# Specialized Allez Comp Columbus ES SL X



## Cameron Begg (Apr 28, 2011)

Could anyone tell me how much this bike is worth? I have had a lot of fun ridding it, someone told me I might want to hold on to it, since it was the first time Specialized really changed the frame.


----------



## PJ352 (Dec 5, 2007)

Cameron Begg said:


> Could anyone tell me how much this bike is worth? I have had a lot of fun ridding it, someone told me I might want to hold on to it, since it was the first time Specialized really changed the frame.

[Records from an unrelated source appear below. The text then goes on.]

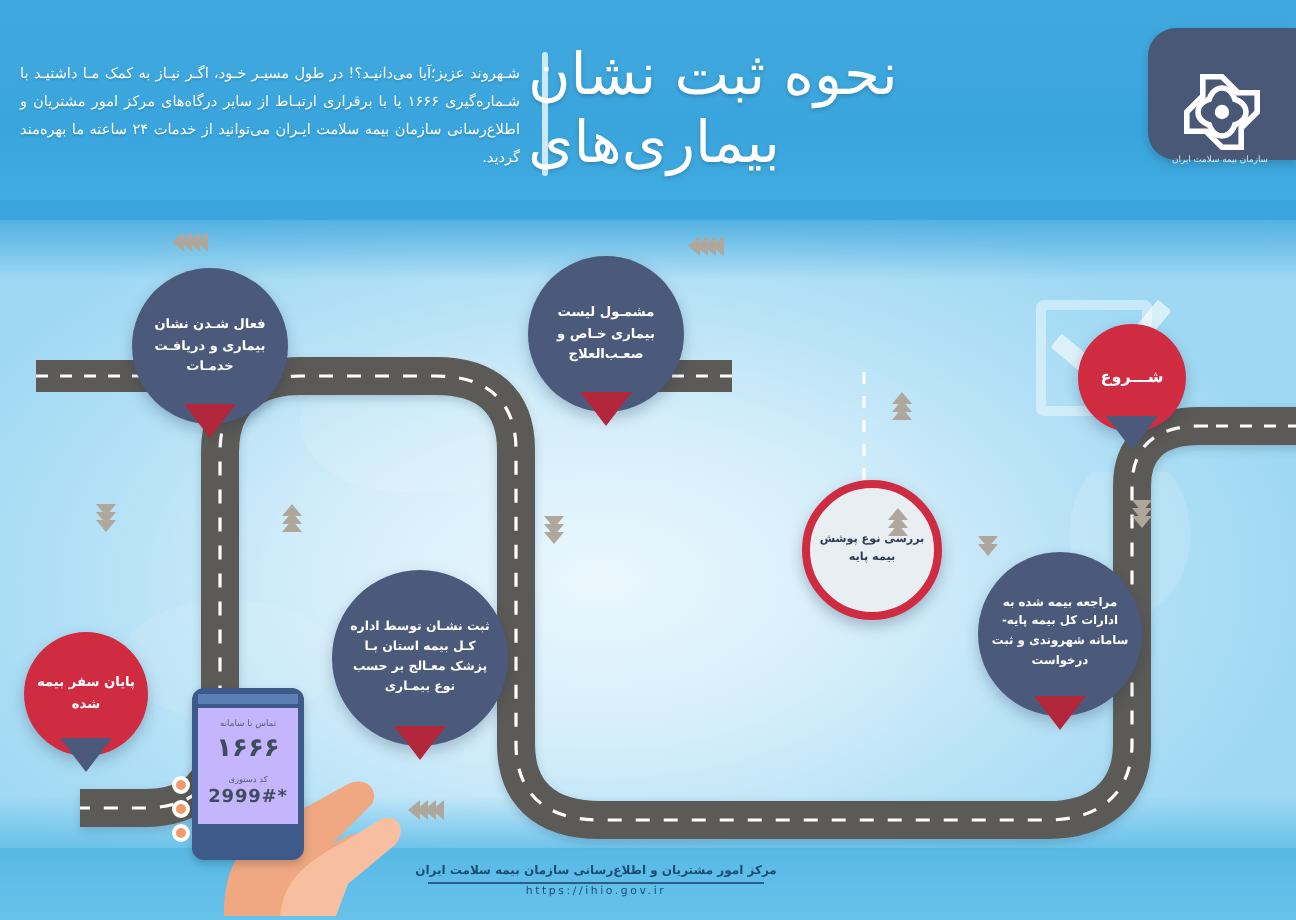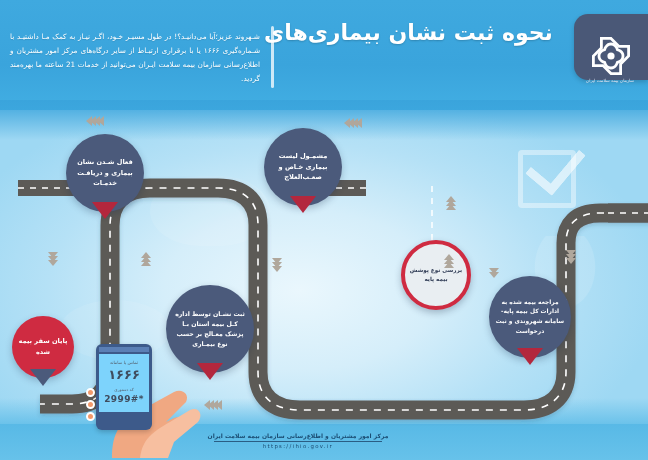--- a/index.html
+++ b/index.html
@@ -40,21 +40,21 @@
 
   
   .logo-plate{position:absolute;right:0;top:14px;width:74px;height:66px;
      background:#4a5877;border-radius:14px 0 0 14px;
      box-shadow:0 2px 5px rgba(0,0,0,.18);}
   .logo-mark{position:absolute;right:16px;top:22px;width:42px;height:40px;}
   .logo-cap{position:absolute;right:10px;top:64px;width:56px;text-align:center;
      font-size:4.4px;color:#dbe2ef;letter-spacing:.3px;}
 
   .title-wrap{position:absolute;right:84px;top:20px;width:300px;text-align:left;}
-  .title-l1{font-size:22px;font-weight:bold;color:#ffffff;line-height:1.18;
+  .title-l1{font-size:29px;font-weight:normal;color:#ffffff;line-height:1.18;
      text-shadow:0 1px 2px rgba(0,0,0,.18);direction:rtl;}
   .title-l2{font-size:22px;font-weight:bold;color:#ffffff;line-height:1.22;
      text-shadow:0 1px 2px rgba(0,0,0,.18);direction:rtl;letter-spacing:1px;}
 
   .divider{position:absolute;right:374px;top:26px;width:3px;height:62px;
      background:rgba(255,255,255,.75);border-radius:2px;}
 
   .lede{position:absolute;right:388px;top:30px;width:250px;
      color:#ffffff;font-size:7.3px;line-height:1.92;text-align:justify;
      direction:rtl;text-shadow:0 1px 1px rgba(0,0,0,.12);}
@@ -93,21 +93,21 @@
   .chev.down i{border-left:5px solid transparent;border-right:5px solid transparent;
      border-top:6px solid #b0a79c;margin-bottom:-2px;}
   .chev.up{flex-direction:column;}
   .chev.up i{border-left:5px solid transparent;border-right:5px solid transparent;
      border-bottom:6px solid #b0a79c;margin-bottom:-2px;}
 
   
   .hand-wrap{position:absolute;left:78px;top:340px;width:140px;height:120px;}
   .phone{position:absolute;left:18px;top:4px;width:56px;height:86px;border-radius:6px;
      background:#3d5a8a;box-shadow:0 2px 5px rgba(0,0,0,.2);}
-  .phone-screen{position:absolute;left:3px;top:10px;width:50px;height:58px;background:#7dd3fc;}
+  .phone-screen{position:absolute;left:3px;top:10px;width:50px;height:58px;background:#c4b5fd;}
   .ph-bar{position:absolute;left:3px;top:3px;width:50px;height:5px;background:#5b7fb5;}
   .ph-line1{position:absolute;top:6px;width:100%;text-align:center;
      font-size:4.4px;color:#53606f;direction:rtl;}
   .ph-big{position:absolute;top:13px;width:100%;text-align:center;
      font-size:13px;font-weight:bold;color:#3f4c5e;letter-spacing:.5px;}
   .ph-line2{position:absolute;top:33px;width:100%;text-align:center;
      font-size:4.2px;color:#53606f;direction:rtl;}
   .ph-code{position:absolute;top:40px;width:100%;text-align:center;
      font-size:9px;font-weight:bold;color:#3f4c5e;letter-spacing:.4px;}
   .dot{position:absolute;left:8px;width:9px;height:9px;border-radius:50%;
@@ -195,22 +195,28 @@
       <circle cx="50" cy="50" r="9" fill="#ffffff"></circle>
     </svg>
     <div class="logo-cap">سازمان بیمه سلامت ایران</div>
   </div>
 
   <div class="title-wrap">
     <div class="title-l1">نحوه ثبت نشان بیماری‌های</div>
   </div>
 
   <div class="divider"></div>
-  <div class="lede">شـهروند عزیز؛آیا می‌دانیـد؟! در طول مسیـر خـود، اگـر نیـاز به کمک مـا داشتیـد با شـماره‌گیری ۱۶۶۶ یا با برقراری ارتبـاط از سایر درگاه‌های مرکز امور مشتریان و اطلاع‌رسانی سازمان بیمه سلامت ایـران می‌توانید از خدمات 21 ساعته ما بهره‌مند گردید.</div>
-
+  <div class="lede">شـهروند عزیز؛آیا می‌دانیـد؟! در طول مسیـر خـود، اگـر نیـاز به کمک مـا داشتیـد با شـماره‌گیری ۱۶۶۶ یا با برقراری ارتبـاط از سایر درگاه‌های مرکز امور مشتریان و اطلاع‌رسانی سازمان بیمه سلامت ایـران می‌توانید از خدمات ۲۴ ساعته ما بهره‌مند گردید.</div>
+
+  <div class="pin red" style="left:539px;top:162px;">
+    <div class="bubble" style="width:54px;height:54px;">
+      <span style="font-size:8px;line-height:1.5;width:46px;">شـــروع</span>
+    </div>
+    <div class="tail" style="top:46px;"></div>
+  </div>
 
   <div class="pin navy" style="left:489px;top:276px;">
     <div class="bubble" style="width:82px;height:82px;">
       <span style="font-size:5.9px;line-height:1.62;width:72px;">مراجعه بیمه شده به ادارات کل بیمه پایه- سامانه شهروندی و ثبت درخواست</span>
     </div>
     <div class="tail" style="top:72px;"></div>
   </div>
 
   <div class="sign" style="left:401px;top:240px;">
     <span style="width:54px;">بررسی نوع پوشش بیمه پایه</span>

I'm no expert on the pricing of used bikes, so JMO's. According to Bikepedia, the E5 SLX frame was only made for two years (2006 and 2007) and MSRP'd for $1,600, then $1,700. E5 was used in '04 and '05, but with different designations (Columbus E5 Aerotec and Columbus SLX), so it would help to know your model year.

Unless you live in an area where used bikes get premium prices, I agree with your friend that you should hold onto it. If you decide to sell it, assuming it's in very good condition, I think you could get in the neighborhood of $500- $600, depending on model year, the buyer and (again) your locale. 

Here's the '06:
http://bikepedia.com/QuickBike/Bike...Specialized&Model=Allez Comp Double&Type=bike


----------